Alva apretó sus largos dedos formando unos puños huesudos.
– ¿Puedo confiar en usted, señor Rawlins?
La alarma que sonaba en mi cabeza, el aturdimiento, el viento que entraba por la ventanilla de mi coche… todo aquello volvió a acosarme al oír su pregunta.
– Pues no tengo ni idea -dije-. No sé qué es lo que necesita.
La tensión salió del largo cuerpo de Alva y ella se echó atrás apoyándose en un cojín cilíndrico azul. John la miraba con impotencia.
– Mi ex marido -empezó Alva-. Aldridge A. Brown. Cuidó a Brawly cuando era pequeño. Yo no podía. Un niño necesita un hombre que lo guíe. Bueno, si es que el hombre se queda.

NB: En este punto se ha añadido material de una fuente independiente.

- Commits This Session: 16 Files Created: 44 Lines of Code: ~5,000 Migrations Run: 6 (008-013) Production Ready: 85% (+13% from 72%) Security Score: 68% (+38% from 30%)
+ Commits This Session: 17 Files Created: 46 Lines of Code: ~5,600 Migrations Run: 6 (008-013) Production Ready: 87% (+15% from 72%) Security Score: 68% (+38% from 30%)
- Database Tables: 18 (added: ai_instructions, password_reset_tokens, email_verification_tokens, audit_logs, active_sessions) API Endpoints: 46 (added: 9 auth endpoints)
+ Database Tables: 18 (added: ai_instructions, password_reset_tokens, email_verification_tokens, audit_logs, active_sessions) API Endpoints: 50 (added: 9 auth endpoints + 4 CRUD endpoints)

Yo no sabía de qué demonios hablaba ella. Pero estaba haciendo un esfuerzo tan grande sólo para pronunciar aquellas palabras que decidí dejarlo por el momento.
– Aldridge quería ser un buen padre. Podría haber sido un buen marido, para alguna otra mujer, pero era… era… bueno, demasiado para nosotros.